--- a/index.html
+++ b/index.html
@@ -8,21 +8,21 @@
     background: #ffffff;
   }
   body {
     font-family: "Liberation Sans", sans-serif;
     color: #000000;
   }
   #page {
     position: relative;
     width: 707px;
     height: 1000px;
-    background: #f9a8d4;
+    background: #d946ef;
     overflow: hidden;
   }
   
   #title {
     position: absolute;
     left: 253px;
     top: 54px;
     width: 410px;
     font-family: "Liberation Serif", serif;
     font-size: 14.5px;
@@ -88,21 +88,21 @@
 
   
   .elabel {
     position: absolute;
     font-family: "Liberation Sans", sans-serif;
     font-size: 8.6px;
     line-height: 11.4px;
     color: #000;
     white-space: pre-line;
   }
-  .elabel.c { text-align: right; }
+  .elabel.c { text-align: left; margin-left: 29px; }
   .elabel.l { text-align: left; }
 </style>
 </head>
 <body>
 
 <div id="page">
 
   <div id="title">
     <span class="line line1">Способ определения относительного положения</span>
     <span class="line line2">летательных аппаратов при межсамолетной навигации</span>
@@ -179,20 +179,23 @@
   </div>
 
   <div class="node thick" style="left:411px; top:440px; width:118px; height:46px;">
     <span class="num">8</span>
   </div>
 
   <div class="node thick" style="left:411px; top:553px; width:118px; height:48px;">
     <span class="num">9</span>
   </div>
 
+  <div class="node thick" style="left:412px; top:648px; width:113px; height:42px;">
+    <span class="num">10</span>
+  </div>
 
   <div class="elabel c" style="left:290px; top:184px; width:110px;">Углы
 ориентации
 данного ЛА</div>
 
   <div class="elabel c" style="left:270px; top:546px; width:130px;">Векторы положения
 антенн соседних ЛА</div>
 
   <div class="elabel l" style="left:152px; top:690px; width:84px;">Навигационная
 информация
────────────────────
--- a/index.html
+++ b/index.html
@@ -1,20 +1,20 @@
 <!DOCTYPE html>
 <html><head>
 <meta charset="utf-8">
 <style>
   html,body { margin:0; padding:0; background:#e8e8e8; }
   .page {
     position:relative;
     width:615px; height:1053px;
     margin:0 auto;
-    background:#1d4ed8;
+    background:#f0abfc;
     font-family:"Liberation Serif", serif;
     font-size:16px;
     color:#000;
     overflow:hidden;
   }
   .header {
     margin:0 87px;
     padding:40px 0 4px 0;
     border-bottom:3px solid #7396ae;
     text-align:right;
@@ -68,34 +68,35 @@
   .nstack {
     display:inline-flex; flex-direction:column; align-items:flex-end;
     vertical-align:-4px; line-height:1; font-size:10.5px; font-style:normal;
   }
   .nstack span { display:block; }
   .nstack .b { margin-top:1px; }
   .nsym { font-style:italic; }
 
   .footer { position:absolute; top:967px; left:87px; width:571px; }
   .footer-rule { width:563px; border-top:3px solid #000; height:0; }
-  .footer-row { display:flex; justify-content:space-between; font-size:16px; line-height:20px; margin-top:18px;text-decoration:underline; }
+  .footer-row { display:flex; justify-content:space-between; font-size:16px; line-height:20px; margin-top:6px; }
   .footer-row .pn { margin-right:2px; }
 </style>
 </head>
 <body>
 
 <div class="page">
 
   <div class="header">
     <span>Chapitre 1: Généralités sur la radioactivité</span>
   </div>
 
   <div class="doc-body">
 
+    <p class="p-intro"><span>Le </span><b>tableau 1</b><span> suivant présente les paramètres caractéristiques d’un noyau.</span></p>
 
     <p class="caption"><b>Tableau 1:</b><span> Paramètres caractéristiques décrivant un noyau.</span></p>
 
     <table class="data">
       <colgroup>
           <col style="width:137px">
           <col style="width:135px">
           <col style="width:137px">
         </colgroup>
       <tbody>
────────────────────
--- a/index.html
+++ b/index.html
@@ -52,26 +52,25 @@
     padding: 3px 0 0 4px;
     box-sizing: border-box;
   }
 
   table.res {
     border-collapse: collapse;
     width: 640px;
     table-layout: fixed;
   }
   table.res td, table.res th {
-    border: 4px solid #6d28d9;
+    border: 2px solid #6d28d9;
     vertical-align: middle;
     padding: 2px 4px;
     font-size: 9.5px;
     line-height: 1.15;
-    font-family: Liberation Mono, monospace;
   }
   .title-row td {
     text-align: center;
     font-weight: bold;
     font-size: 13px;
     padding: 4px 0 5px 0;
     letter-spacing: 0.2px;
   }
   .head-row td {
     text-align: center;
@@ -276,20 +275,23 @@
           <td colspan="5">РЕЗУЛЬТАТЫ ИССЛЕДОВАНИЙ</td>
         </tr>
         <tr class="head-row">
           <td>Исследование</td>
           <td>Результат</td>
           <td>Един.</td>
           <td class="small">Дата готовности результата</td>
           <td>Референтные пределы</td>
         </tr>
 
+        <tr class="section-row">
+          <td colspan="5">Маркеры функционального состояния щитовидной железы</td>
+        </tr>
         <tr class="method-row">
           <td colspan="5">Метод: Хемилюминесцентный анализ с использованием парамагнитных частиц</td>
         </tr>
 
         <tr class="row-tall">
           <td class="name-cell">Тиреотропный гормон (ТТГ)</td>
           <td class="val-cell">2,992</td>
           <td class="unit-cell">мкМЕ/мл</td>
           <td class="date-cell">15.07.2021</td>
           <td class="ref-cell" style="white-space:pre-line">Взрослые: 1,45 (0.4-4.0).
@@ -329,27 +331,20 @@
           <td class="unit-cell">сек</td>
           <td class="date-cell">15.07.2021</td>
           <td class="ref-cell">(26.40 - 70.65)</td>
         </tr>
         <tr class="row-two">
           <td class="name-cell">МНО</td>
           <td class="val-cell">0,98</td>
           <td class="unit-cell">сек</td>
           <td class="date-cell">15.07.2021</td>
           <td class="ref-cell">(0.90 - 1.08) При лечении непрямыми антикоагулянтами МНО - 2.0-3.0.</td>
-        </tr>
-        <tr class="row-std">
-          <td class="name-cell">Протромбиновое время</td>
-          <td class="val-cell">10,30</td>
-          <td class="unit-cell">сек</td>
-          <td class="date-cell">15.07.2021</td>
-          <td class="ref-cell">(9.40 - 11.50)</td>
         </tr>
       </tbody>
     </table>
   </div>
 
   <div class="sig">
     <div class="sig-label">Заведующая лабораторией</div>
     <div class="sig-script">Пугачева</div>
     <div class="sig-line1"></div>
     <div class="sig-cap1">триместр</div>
────────────────────
▶ **Work required**
Search each line of the data above for "elabel", and copy the lines where it occurs.

▶ **Finished task**
   .elabel {
-  .elabel.c { text-align: right; }
+  .elabel.c { text-align: left; margin-left: 29px; }
   .elabel.l { text-align: left; }
   <div class="elabel c" style="left:290px; top:184px; width:110px;">Углы
   <div class="elabel c" style="left:270px; top:546px; width:130px;">Векторы положения
   <div class="elabel l" style="left:152px; top:690px; width:84px;">Навигационная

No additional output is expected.